Hi Marcel,
My E-mail below is based on Yichen Zhao's 2016 E-mail from the mailing
list thread
http://www.spinics.net/lists/linux-bluetooth/msg67218.html
On 13/05/16 23:00, Yichen Zhao wrote:
so I am not big fan of the conditional locking in case of parent is set or not. Do you have a test case that reproduces the mentioned race. It would love to have that in tools/l2cap-tester or similar.
So far I could only reproduce the bug by repeatedly performing RFCOMM connections and resets. I'll try to implement something in rfcomm-tester or l2cap-tester.
Since this is a race condition, I'm not confident that I can help you reproduce the bug reliably on a different test setup. I'd appreciate it very much if you can offer any tips on triggering a race condition faster in a test case.
We see a similar crash in a highly modified 3.14 kernel on ARM but I
think this failure is still possible in bluetooth-next based on kernel
4.10-rc2.
I think the failure scenario is as follows:
RFCOMM is processing the rfcomm_accept_connection() whilst L2CAP is
tearing down the L2CAP channel in l2cap_sock_teardown_cb().
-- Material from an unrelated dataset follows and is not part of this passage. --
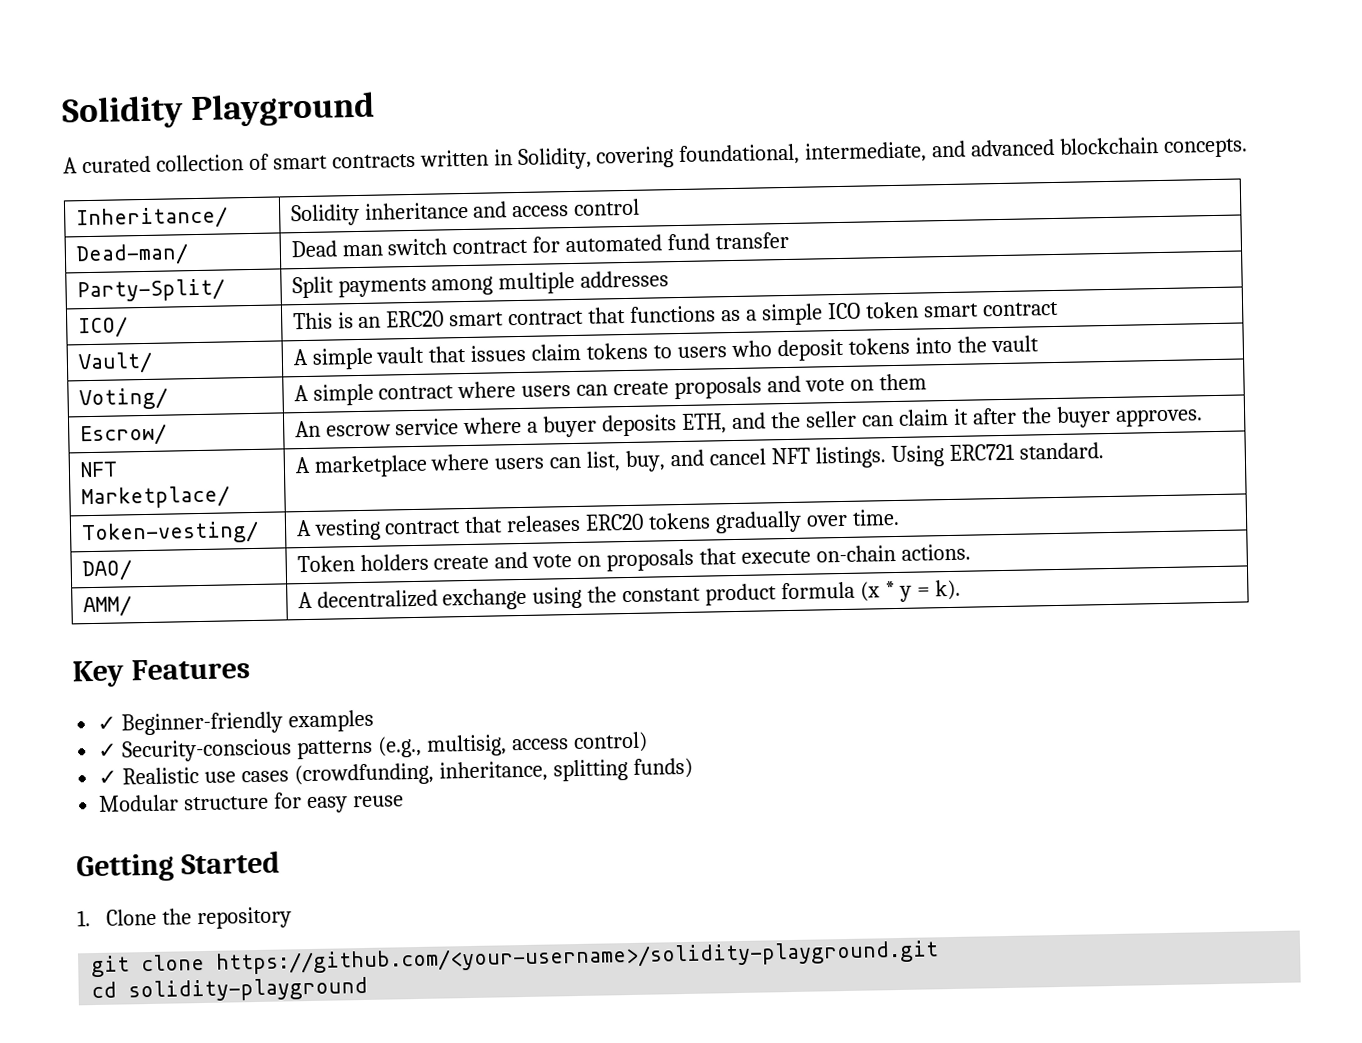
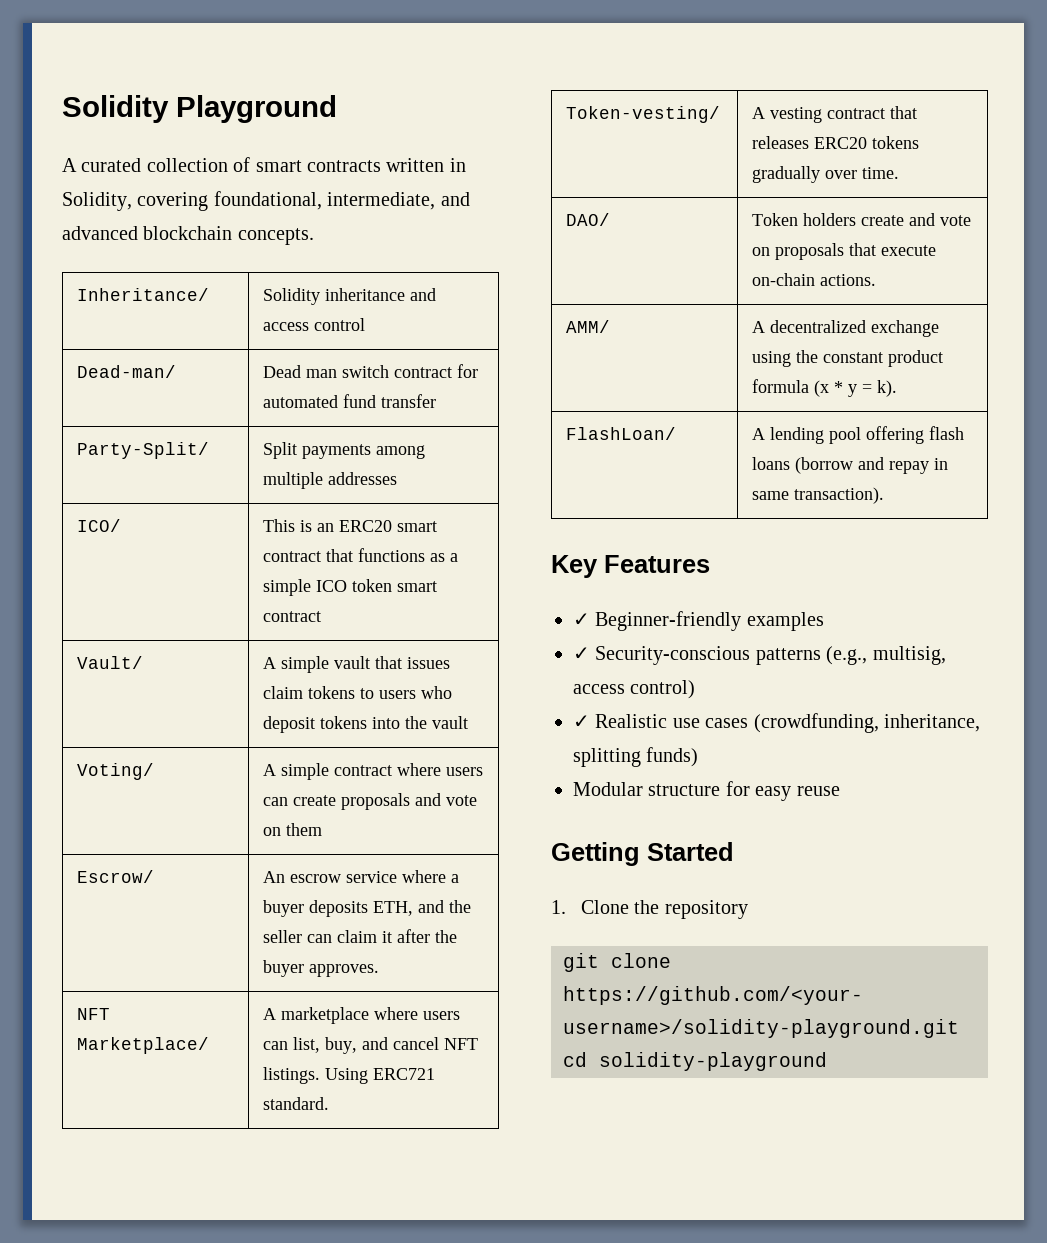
+ FlashLoan/ | A lending pool offering flash loans (borrow and repay in same transaction).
This means there are 2 threads racing with each other; there is the
RFCOMM krfcommd kernel thread and the userland system call thread
demanding L2CAP is torn down via l2cap_chan_del() (I think).
The real-world failure is seen in userland abruptly terminating
Bluetooth connections such as switching to a pairing mode. Note that our
system does not use Bluez userland.
Maybe the code needs some restructuring to avoid the conditional locking.
I agree that my patch is not very elegant, and I'd love any way to improve it.
I have some ideas, but I'm not familiar enough with kernel development to know whether other solutions are safe to implement, such as:
* Removing bt_accept_unlink from l2cap_teardown_cb, and relying on bt_accept_dequeue to unlink the socket when it's enumerated. Is it safe to leave a zapped sock in accept_q?
* Perform "unlock sock; lock parent; lock sock" before calling bt_accept_unlink in teardown_cb. This is still conditional locking, but around a smaller block of code. Is it safe to unlock a zapped sock?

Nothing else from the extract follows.